Tracing the emergence of prediction-based false memory

Poster Presentation 36.321: Sunday, May 17, 2026, 2:45 – 6:45 pm, Banyan Breezeway
Session: Visual Memory: Encoding and retrieval, capacity

Olya Bulatova1,2 (), Mahveen Salman Mubarak2, Keisuke Fukuda1,2; 1University of Toronto, 2University of Toronto Mississauga

Explicit prediction alone, even without statistical regularity, is sufficient to implant visual memories of predicted yet unexperienced events (Bulatova & Fukuda, 2025). This prediction-based false memory is extremely robust: it cannot be eliminated when a contradicting event immediately rebuts the prediction, and when predictions were highly unreliable. However, it remains unclear whether the prediction-based false memory is encoded at the time of prediction or inferred at the time of retrieval.
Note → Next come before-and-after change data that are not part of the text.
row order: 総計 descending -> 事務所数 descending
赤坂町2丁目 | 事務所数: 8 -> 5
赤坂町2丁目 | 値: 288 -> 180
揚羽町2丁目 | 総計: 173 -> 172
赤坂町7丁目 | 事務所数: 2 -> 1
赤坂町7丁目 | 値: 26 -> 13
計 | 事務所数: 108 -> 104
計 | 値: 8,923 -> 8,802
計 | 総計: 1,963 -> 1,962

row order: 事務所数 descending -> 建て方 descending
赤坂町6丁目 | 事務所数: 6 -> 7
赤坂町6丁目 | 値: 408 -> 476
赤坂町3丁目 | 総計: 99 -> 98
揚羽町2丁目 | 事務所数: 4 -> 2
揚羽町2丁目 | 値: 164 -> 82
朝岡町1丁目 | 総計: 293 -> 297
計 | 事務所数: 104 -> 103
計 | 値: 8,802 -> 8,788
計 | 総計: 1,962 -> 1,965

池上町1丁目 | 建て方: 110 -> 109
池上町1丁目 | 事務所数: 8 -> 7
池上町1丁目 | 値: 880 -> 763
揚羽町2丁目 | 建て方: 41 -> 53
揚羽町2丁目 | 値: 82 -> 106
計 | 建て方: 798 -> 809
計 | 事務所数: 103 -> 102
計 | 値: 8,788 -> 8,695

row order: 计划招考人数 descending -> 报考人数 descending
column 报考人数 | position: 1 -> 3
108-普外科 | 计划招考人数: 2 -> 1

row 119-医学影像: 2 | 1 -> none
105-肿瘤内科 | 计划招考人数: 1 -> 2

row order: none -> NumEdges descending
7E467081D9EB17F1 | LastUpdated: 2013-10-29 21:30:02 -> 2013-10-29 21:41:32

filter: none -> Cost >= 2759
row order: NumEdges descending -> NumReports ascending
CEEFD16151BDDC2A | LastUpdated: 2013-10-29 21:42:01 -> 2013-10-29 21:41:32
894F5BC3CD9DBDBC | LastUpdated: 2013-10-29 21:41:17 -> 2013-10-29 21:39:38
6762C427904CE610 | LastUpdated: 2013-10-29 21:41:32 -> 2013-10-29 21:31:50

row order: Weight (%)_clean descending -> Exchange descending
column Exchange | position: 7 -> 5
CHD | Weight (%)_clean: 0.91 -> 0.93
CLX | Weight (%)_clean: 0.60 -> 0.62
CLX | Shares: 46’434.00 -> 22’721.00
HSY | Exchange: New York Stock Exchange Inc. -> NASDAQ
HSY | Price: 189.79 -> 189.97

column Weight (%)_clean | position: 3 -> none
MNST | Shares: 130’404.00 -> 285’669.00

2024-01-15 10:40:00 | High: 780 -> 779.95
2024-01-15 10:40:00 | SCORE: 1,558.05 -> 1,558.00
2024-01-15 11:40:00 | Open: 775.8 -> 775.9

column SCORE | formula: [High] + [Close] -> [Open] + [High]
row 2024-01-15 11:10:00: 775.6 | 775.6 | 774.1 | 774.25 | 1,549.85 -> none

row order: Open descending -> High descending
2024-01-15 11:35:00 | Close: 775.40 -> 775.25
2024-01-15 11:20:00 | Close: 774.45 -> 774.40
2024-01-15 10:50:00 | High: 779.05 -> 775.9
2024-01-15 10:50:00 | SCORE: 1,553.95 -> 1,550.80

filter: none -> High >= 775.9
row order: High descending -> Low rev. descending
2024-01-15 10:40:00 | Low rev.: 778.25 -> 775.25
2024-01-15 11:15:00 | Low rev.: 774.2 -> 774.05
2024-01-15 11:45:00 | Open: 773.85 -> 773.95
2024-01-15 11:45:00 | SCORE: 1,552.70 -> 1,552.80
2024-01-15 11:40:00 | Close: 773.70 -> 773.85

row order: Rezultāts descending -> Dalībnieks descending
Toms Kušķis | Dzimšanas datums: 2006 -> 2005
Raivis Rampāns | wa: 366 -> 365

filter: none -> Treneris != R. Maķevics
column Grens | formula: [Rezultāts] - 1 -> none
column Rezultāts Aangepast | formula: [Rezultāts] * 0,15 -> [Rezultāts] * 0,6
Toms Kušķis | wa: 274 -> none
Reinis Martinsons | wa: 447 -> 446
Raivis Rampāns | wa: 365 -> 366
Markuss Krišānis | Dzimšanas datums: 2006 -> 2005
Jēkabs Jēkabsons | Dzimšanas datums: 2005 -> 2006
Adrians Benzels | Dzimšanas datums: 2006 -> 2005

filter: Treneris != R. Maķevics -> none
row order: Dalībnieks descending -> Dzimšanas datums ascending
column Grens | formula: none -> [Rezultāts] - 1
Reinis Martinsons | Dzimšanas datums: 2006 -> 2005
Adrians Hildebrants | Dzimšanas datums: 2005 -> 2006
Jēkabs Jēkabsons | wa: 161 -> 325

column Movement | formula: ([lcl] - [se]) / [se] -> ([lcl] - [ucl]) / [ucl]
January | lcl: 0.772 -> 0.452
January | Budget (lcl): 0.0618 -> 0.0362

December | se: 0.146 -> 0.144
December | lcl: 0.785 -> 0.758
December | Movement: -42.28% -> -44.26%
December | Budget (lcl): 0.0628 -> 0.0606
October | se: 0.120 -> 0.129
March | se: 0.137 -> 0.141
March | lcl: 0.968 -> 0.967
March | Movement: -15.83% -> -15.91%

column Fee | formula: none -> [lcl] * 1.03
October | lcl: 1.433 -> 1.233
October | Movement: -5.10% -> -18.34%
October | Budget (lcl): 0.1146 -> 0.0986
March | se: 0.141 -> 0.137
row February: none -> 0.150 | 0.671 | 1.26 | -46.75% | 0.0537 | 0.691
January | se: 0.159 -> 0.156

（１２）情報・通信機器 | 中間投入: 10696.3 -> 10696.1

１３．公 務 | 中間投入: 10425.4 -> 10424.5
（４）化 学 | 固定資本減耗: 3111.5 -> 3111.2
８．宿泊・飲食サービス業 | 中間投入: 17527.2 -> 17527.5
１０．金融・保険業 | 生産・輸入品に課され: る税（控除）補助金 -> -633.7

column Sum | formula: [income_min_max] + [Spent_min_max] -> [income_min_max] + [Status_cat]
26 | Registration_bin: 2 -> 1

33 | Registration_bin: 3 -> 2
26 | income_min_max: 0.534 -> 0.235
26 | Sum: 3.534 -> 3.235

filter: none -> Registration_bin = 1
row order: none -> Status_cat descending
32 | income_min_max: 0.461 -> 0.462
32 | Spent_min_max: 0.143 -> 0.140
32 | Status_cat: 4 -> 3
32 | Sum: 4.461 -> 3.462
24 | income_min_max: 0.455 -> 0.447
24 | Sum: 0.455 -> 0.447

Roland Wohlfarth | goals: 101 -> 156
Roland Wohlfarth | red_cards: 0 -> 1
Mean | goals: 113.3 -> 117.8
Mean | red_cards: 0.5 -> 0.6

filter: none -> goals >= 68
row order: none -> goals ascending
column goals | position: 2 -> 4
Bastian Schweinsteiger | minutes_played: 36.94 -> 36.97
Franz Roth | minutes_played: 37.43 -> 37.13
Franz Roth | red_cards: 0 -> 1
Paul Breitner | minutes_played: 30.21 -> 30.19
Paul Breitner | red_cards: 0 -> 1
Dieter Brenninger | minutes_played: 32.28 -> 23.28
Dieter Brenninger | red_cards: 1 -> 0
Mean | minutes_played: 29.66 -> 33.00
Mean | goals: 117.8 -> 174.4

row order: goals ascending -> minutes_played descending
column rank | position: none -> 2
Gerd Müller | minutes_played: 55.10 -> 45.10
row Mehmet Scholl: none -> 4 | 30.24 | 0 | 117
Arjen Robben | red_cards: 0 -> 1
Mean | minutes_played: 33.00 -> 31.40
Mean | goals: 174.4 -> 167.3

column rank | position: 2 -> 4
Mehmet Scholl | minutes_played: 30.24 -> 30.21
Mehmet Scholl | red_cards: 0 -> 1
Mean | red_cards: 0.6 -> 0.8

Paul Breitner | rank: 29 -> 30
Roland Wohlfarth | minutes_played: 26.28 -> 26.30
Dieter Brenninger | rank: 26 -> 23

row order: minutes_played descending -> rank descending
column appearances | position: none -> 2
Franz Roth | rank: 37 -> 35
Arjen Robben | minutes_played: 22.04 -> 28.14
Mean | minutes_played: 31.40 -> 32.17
To test this, we recorded EEG as participants 1) made predictions of upcoming visual events that were either confirmed, violated or not verified, and 2) reported their memories of the actual events. Specifically, during encoding, participants saw a colourless silhouette of an everyday object and they predicted what colour the silhouette would be. A thousand ms afterwards, the silhouette turned into either the predicted colour, the opposite colour, or remained colourless with equal likelihood. Importantly, participants were instructed to remember the actual, rather than predicted, colour of the silhouette. After encoding 360 silhouettes, participants’ memory for the actual colour of the silhouettes was tested. First, participants saw a colourless silhouette and indicated whether they remember seeing it 1) definitely in colour, 2) maybe in colour, 3) definitely not in colour, or lastly that 4) they did not see the silhouette. Afterwards, participants reported the remembered colour on the colour wheel along with their confidence in their report. Our results so far (N = 12/30) reveal that the midline theta (3-7Hz) power during encoding was significantly stronger when prediction turned into false memories than when they did not. Furthermore, the response-locked Late Posterior Positivity was significantly larger when indicating the presence of colour memory for the actual events than for predicted events. Taken together, our results demonstrate that both encoding and retrieval processes contribute to the prediction-based false memory.